Here’s how to access the 13 Ways stories:

  • To read the stories that are available here on our site, click on the first link under Categories on our sidebar. 
  • To read our first published collection, featuring sixteen tales from our 13 Ways series, click on the cover image of our book, which is at the top of our sidebar. As of August 2013, the book is available in Kindle format from Amazon. (If you do not own a Kindle, you can download the application for free here, to read on your iPad, laptop, PC, etc.).
  • There is a paperback version of the book, too, available for purchase through Amazon CreateSpace.

For readers who prefer to access the stories via our website, the series will remain here and we will continue to add to it. However, please be aware that there are some stories in the book that are not on the site, and vice versa.
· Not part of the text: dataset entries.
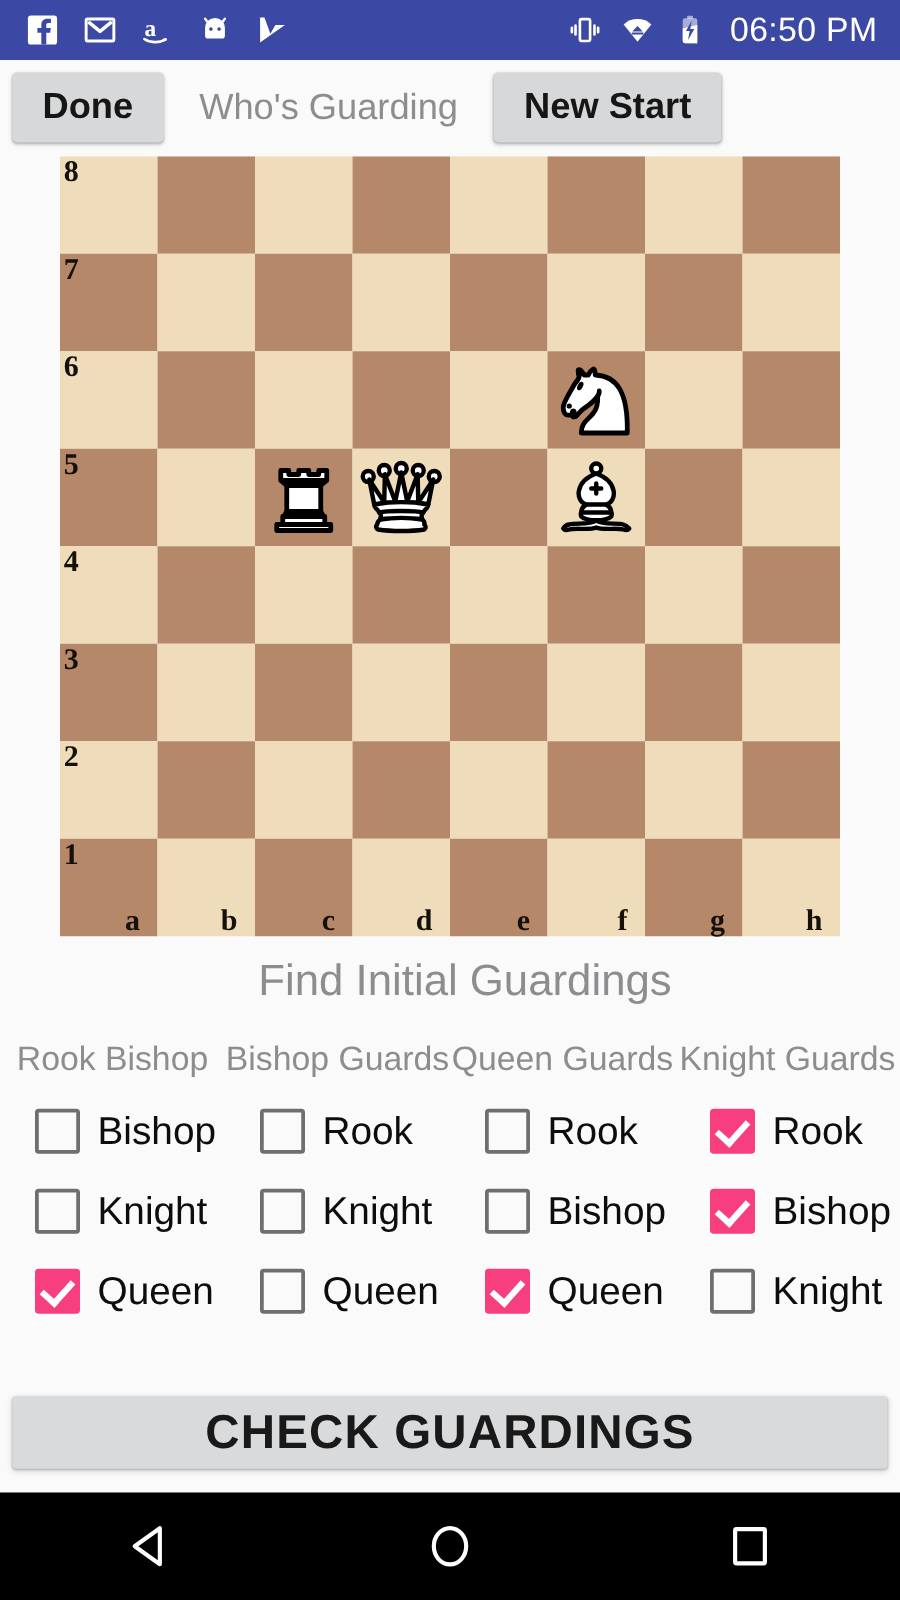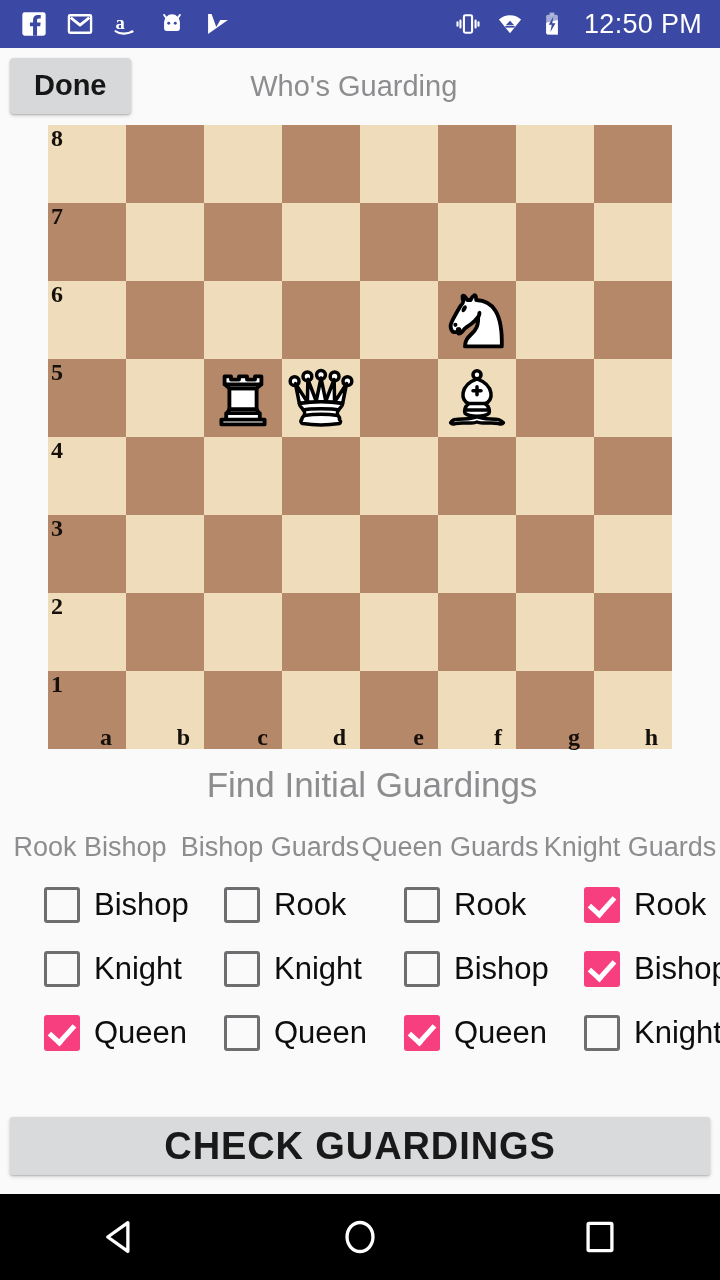--- a/index.html
+++ b/index.html
@@ -330,7 +330,7 @@
             <path d="M13.2 5.6 L9.2 12.6 L11.8 12.6 L10.6 18.8 L15 11.4 L12.2 11.4 Z" fill="#3b49a4"></path>
           </svg>
       </span>
-      <span class="clock">12:50 PM</span>
+      <span class="clock">06:50 PM</span>
     </div>
   </div>
 

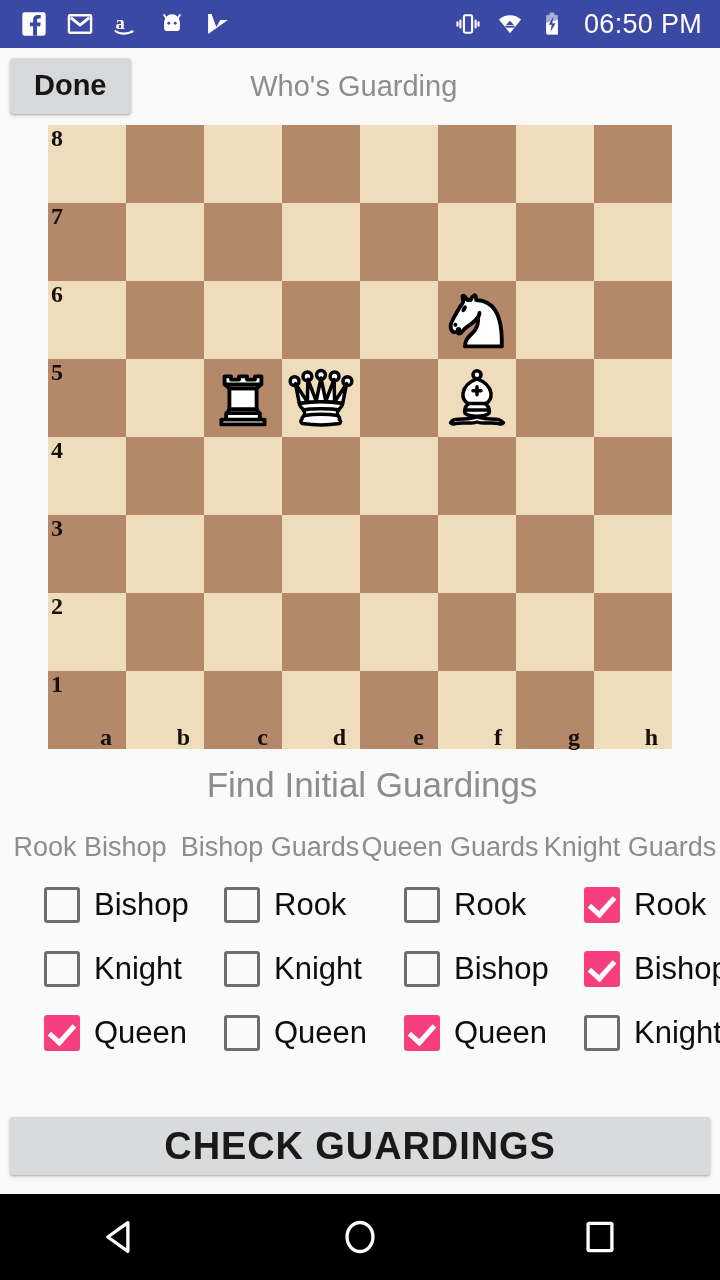--- a/index.html
+++ b/index.html
@@ -337,6 +337,7 @@
   <div class="appbar">
     <button class="hbtn">Done</button>
     <div class="app-title">Who's Guarding</div>
+    <button class="hbtn">New Start</button>
   </div>
 
   <div class="board-wrap">

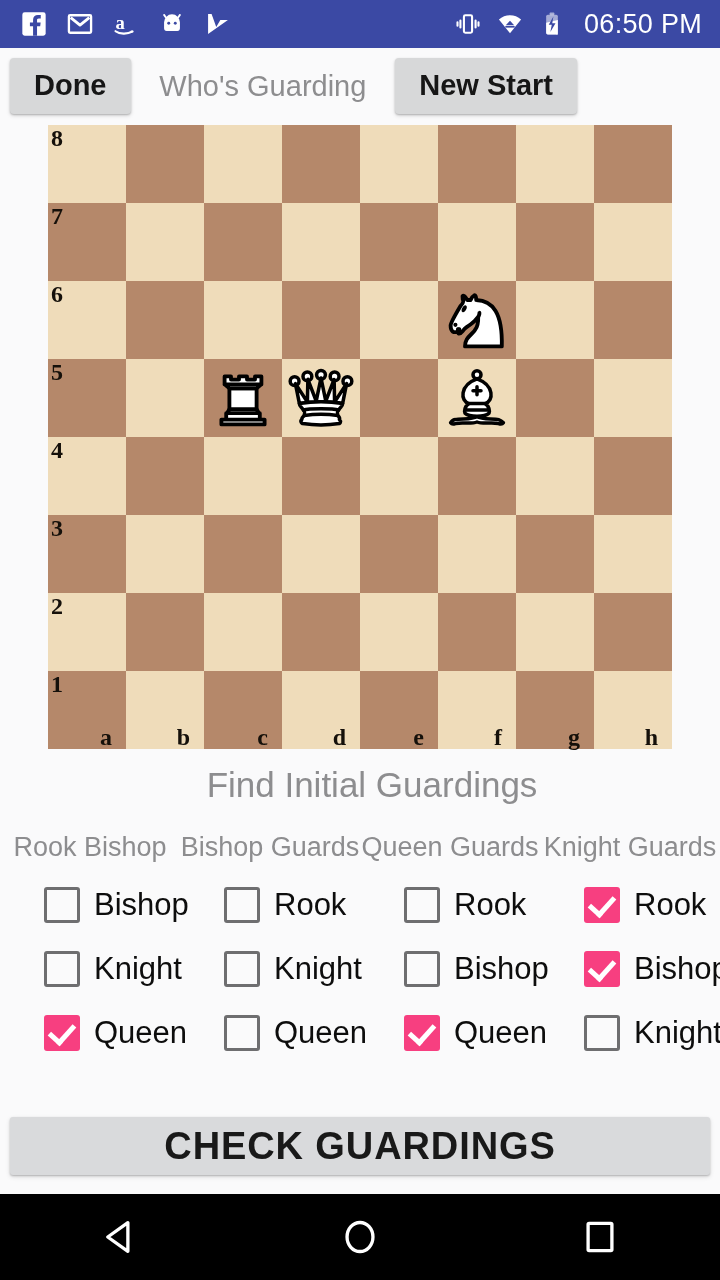--- a/index.html
+++ b/index.html
@@ -192,7 +192,6 @@
     padding-left: 28px;
     box-sizing: border-box;
     cursor: pointer;
-    margin-left: 16px;
   }
   .box {
     width: 36px;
With the title of our series, 13 Ways, we pay homage to the Wallace Stevens poem Thirteen Ways of Looking at a Blackbird:

I know noble accents
And lucid, inescapable rhythms;
But I know, too,
That the blackbird is involved
In what I know.

(Stanza VIII)

A note on grammar and style: We have used different spellings, vocabulary, verb conjugation, punctuation, and idioms in our stories, depending upon where they are set. One of us lives in Australia, and the other in the U.S. The stories take place in both countries, as well as in the far countries of imagination, which may borrow language from anywhere. Australia largely takes its cues from the UK on grammar and spelling; but it has developed, too, its own terminology and colloquialisms over the decades, which are quite distinctive.